Hacking is in large part a repetitive, trial-and-error process. Like all such processes, it lends itself well to software automation.

“What I have seen [in the past year] is how automated and easy it is for even low-level attacks to be carried out,” says Al Lang, COO for Fidelis Security, a vendor of intrusion-detection systems based on a modified version of the open source program Snort. The software scans network packets, searching for patterns, which it compares with a database to detect surreptitious attacks. “Hackers automate their attacks on a range of TCIP/IP addresses,” Lang says. “You can find thousands and thousands of such attempts in the space of a week.”

Hackers can find Web sites that have file after file of sample attacks. “These can be downloaded, automated, and they just sit there [on the attacker’s computer] and run and run and run,” Lang says. “There are a lot of people who’ve automated the process of continually attacking [the network].”

Countermeasures

In wireless LANs, as in wired networks, security is a multilayered task. Increased wireless LAN use and the growing skill of attackers underline the urgency of developing countermeasures.

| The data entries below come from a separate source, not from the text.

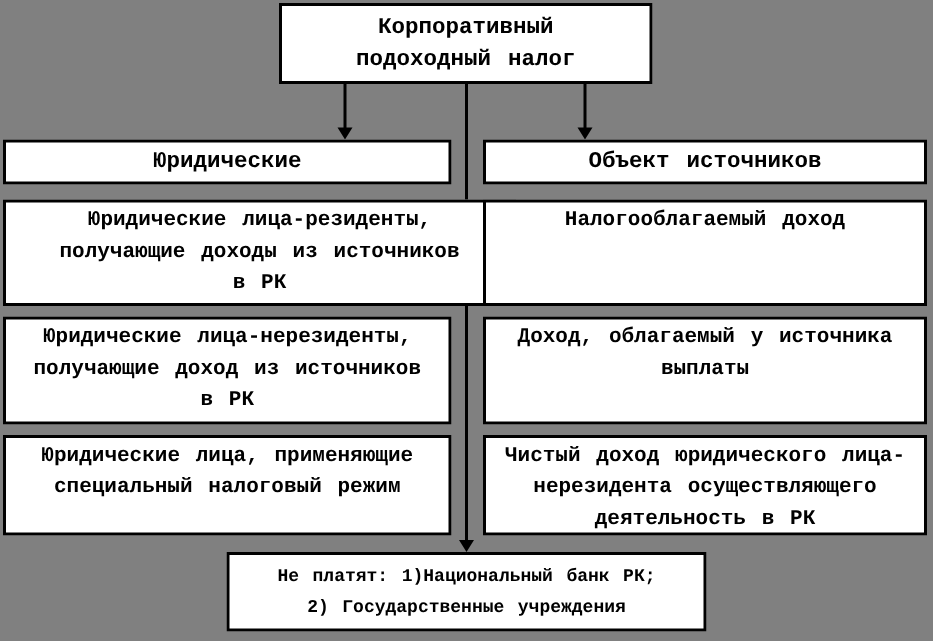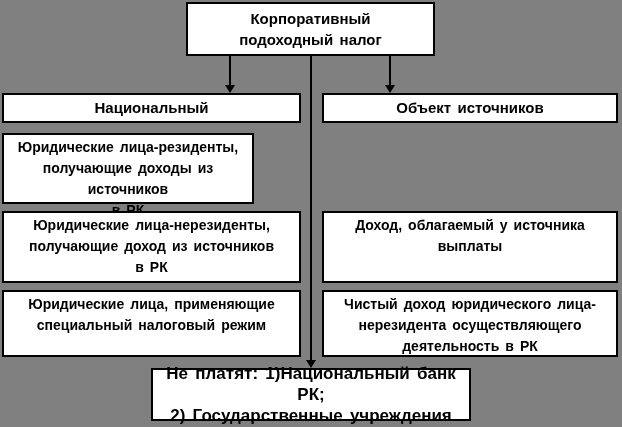"Корпоративный" .canvas { font-family: Liberation Sans, sans-serif -> Liberation Mono, monospace }
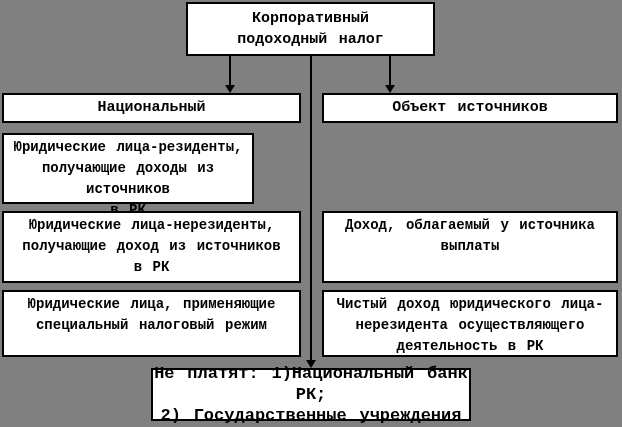"Национальный" span.label { text: Национальный -> Юридические }
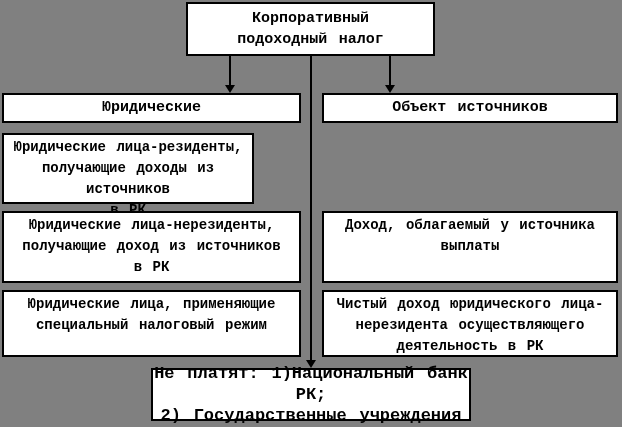"Юридические лица-резиденты," .l1 { width: 252px -> 342px }
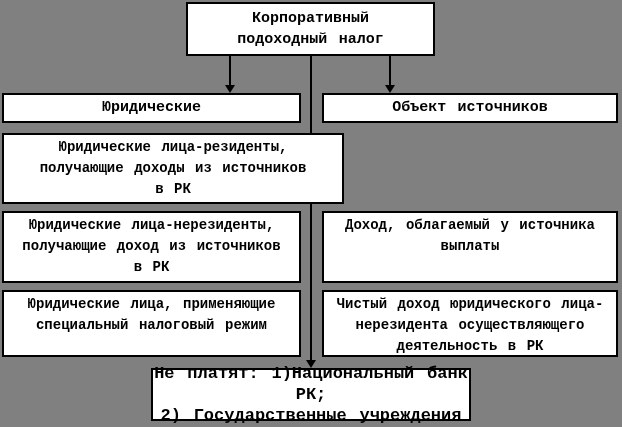"Налогооблагаемый доход" div.box { html: none -> <div> <span>Налогооблагаемый доход</span> </div> }
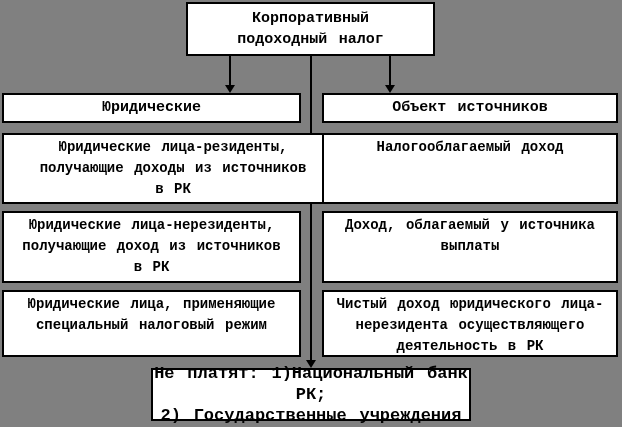"Не платят: 1)Национальный банк РК;" .footer-box { font-size: 17px -> 12px }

Some of these countermeasures can be found in new software and hardware tools. These include security servers such as those offered by Bluesocket, Cranite and Vernier. Intrusion-detection software from companies such as AirDefense and Fidelis, which is doing initial testing of its pattern-matching software with select customers, are the latest new thing.

But many countermeasures are basic, proven network security architectures, policies and procedures that need to be fine-tuned for wireless networks. This work starts by knowing that the assumption that no one can physically access my network doesn’t apply when the network medium is a radio wave.

CancerCare of Manitoba, which does cancer screening and treatment for the entire province, is installing Cranite Systems’ security controllers to protect wireless LANs at three main sites in Winnipeg and at 17 other rural sites. At the same time, network administrators constantly monitor the firewall and wireless LANs for any attacks, and regularly run internal security audits, says Mark Kuchnicki, CancerCare’s director of IS.

CoManage’s Moul continually evaluates the wireless risk to his company’s data. He weighs not only the expertise level of potential attackers, but also what could be called the information status of CoManage. “What is the perceived risk to this company at this time?” he asks. “Right now, we’re not a publicly traded company. If we were, or were a household name, that risk would be different.”